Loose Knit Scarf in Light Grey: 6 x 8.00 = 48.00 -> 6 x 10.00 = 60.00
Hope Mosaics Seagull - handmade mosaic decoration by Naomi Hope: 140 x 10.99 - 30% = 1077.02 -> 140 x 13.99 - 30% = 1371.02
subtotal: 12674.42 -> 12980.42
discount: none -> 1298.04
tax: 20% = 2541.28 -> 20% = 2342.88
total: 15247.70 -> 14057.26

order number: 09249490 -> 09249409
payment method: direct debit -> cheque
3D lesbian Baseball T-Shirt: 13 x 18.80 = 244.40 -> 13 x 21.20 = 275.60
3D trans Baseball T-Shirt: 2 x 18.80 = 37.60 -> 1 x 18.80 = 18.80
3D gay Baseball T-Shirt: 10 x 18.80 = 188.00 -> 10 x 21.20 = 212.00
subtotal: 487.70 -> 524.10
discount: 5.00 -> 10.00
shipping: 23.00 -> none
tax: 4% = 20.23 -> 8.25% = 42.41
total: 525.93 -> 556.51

☆ ☆ ☆ ☆ ☆

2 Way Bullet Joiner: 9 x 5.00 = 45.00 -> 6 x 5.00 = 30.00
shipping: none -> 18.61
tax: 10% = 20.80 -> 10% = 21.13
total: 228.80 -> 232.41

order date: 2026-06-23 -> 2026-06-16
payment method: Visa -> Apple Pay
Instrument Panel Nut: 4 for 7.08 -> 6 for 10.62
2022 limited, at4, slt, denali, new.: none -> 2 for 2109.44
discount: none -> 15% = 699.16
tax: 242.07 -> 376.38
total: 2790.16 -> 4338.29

☆ ☆ ☆ ☆ ☆

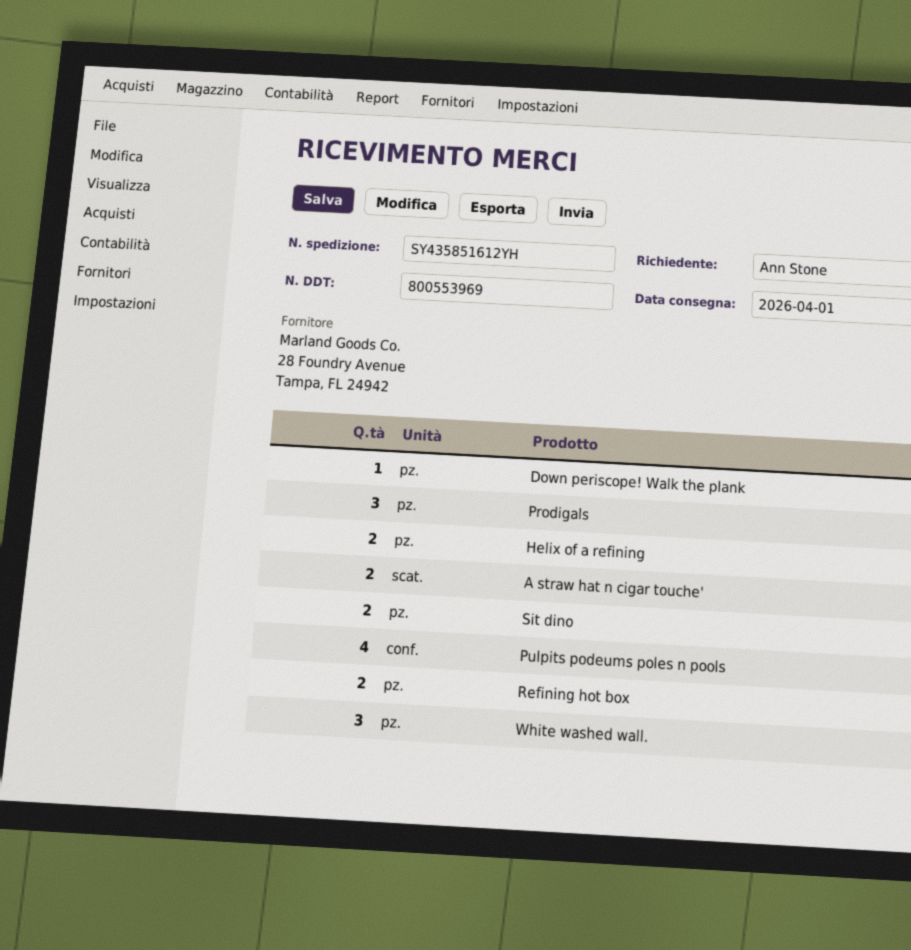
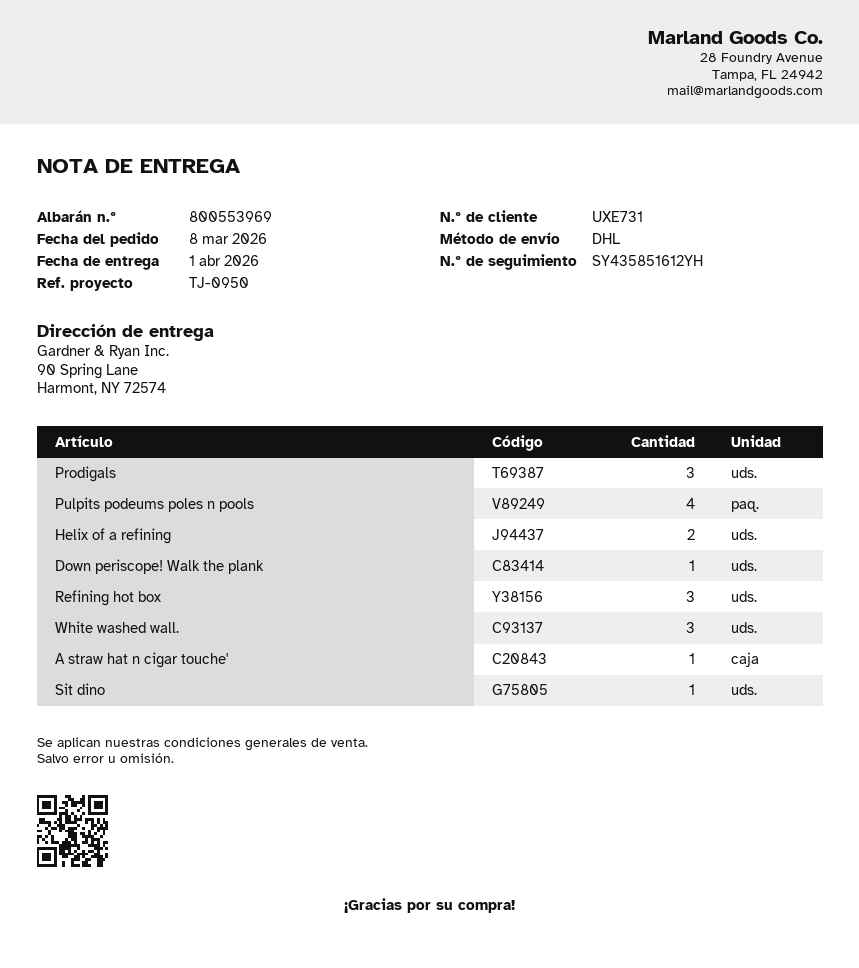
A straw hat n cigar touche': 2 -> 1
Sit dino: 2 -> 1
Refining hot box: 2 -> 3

☆ ☆ ☆ ☆ ☆

◆ **WHAT TO PRODUCE**
Reproduce exactly the lines of the records above from the one with "shipping: none -> 18.61" to the one with "Instrument Panel Nut: 4", both included, and leave out everything else.

◆ **RESPONSE**
shipping: none -> 18.61
tax: 10% = 20.80 -> 10% = 21.13
total: 228.80 -> 232.41

order date: 2026-06-23 -> 2026-06-16
payment method: Visa -> Apple Pay
Instrument Panel Nut: 4 for 7.08 -> 6 for 10.62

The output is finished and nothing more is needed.